Victorian taxpayers spend up to $3.9 million a year on MDMA-related overdoses in ambulances, emergency departments, hospital admissions and coronial inquiries, leading advocates to argue there is a financial case for pill testing.

Libertarian Party MP David Limbrick, who requested the analysis, said there is a clear need for pill testing in Victoria after two music festivals in Flemington were this month beset with overdoses in hot weather.

He said a drug-checking service could be run and funded by a community organisation after Pill Testing Australia last year offered to run a festival-based trial for free.

“This would save lives and save money, so why wouldn’t you do it?” Limbrick said.

The Parliamentary Budget Office (PBO) estimated Victoria spent $1.9 million on MDMA-related overdoses in 2021-22.

Estimated government expenses reached a high of $3.9 million, when the PBO counted 644 MDMA-related overdoses in 2019-20, before declining to 246 in 2021-22, likely due to COVID-19 lockdowns.

Libertarian Party MP David Limbrick has long pushed for transparency on figures on drug searches by police.

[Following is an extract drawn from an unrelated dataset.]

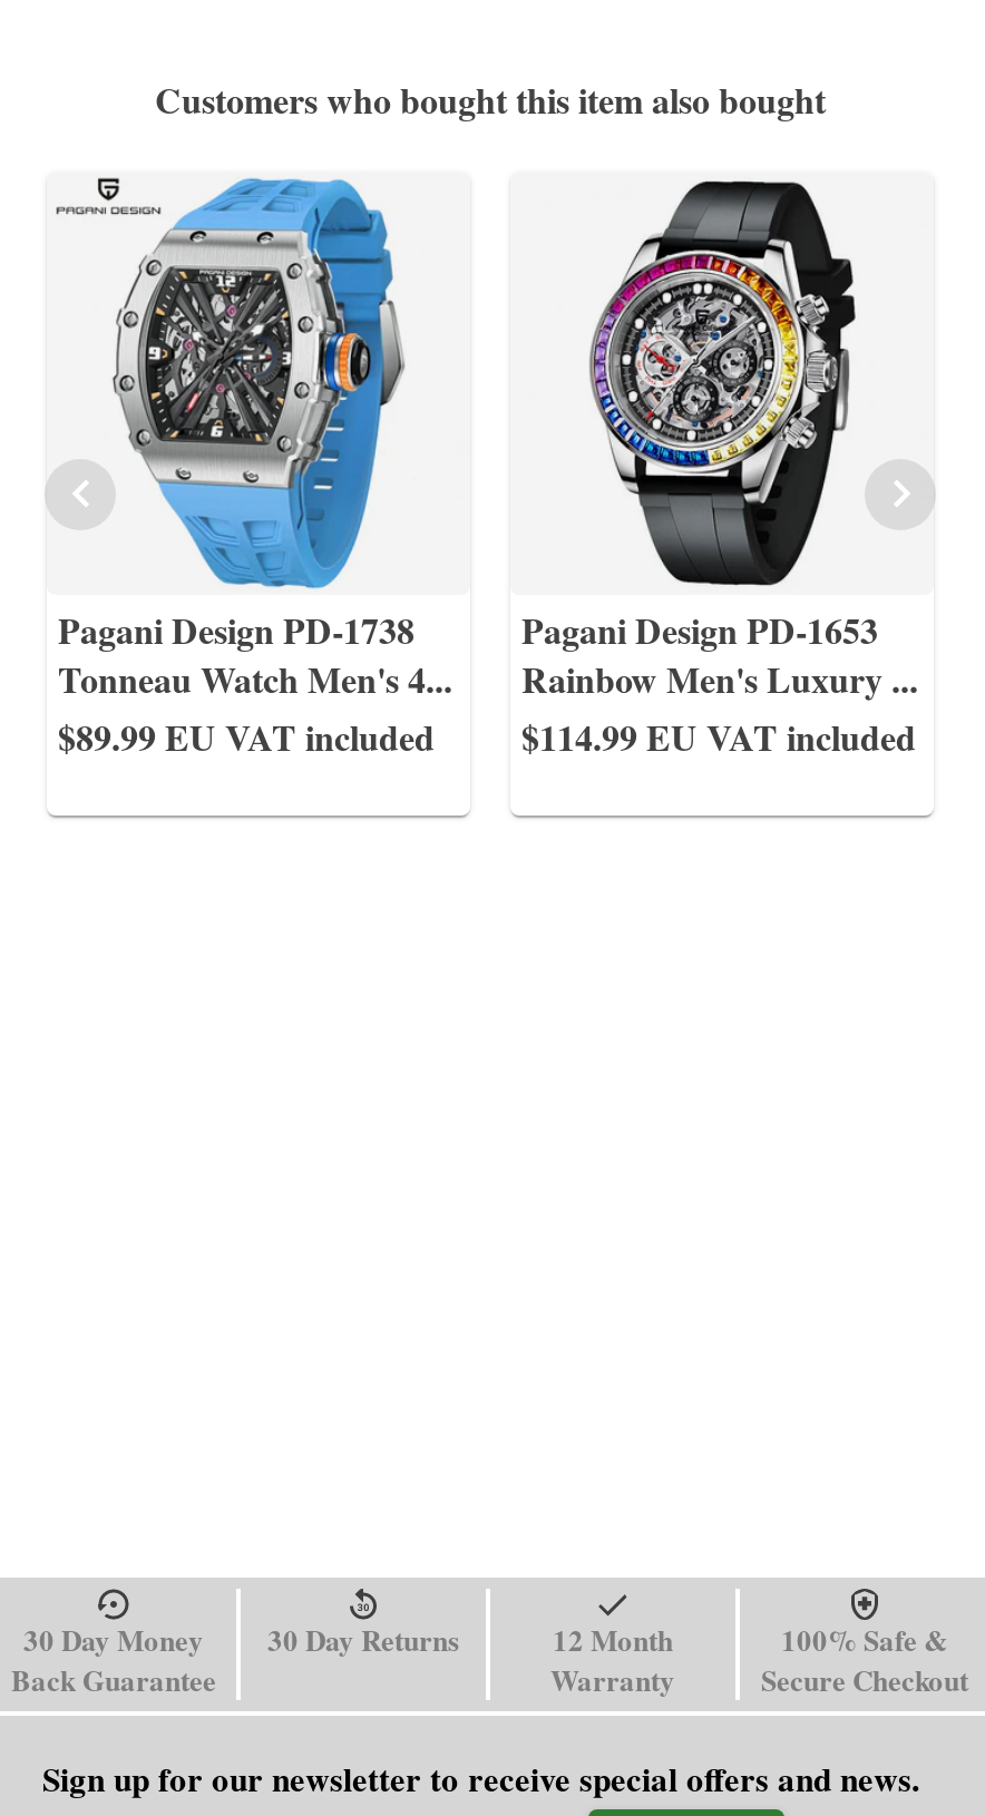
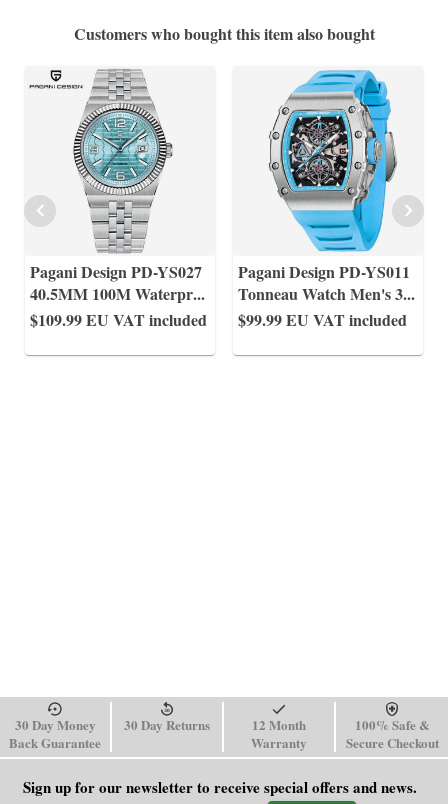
[56,176,452,762] [image] | Pagani Design PD-1738 | Tonneau Watch Men's 4... | $89.99 EU VAT included -> [29,68,207,331] [image] | Pagani Design PD-YS027 | 40.5MM 100M Waterpr... | $109.99 EU VAT included
[521,178,918,762] [image] | Pagani Design PD-1653 | Rainbow Men's Luxury... | $114.99 EU VAT included -> [238,69,415,331] [image] | Pagani Design PD-YS011 | Tonneau Watch Men's 3... | $99.99 EU VAT included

Libertarian Party MP David Limbrick has long pushed for transparency on figures on drug searches by police.Credit: AAP

Each overdose cost an estimated average $7870 in 2021-22, or $11,448 if the person required an ambulance, emergency department treatment and hospital admission.

The calculations do not include the cost of police responses or sub-acute care for chronic injury.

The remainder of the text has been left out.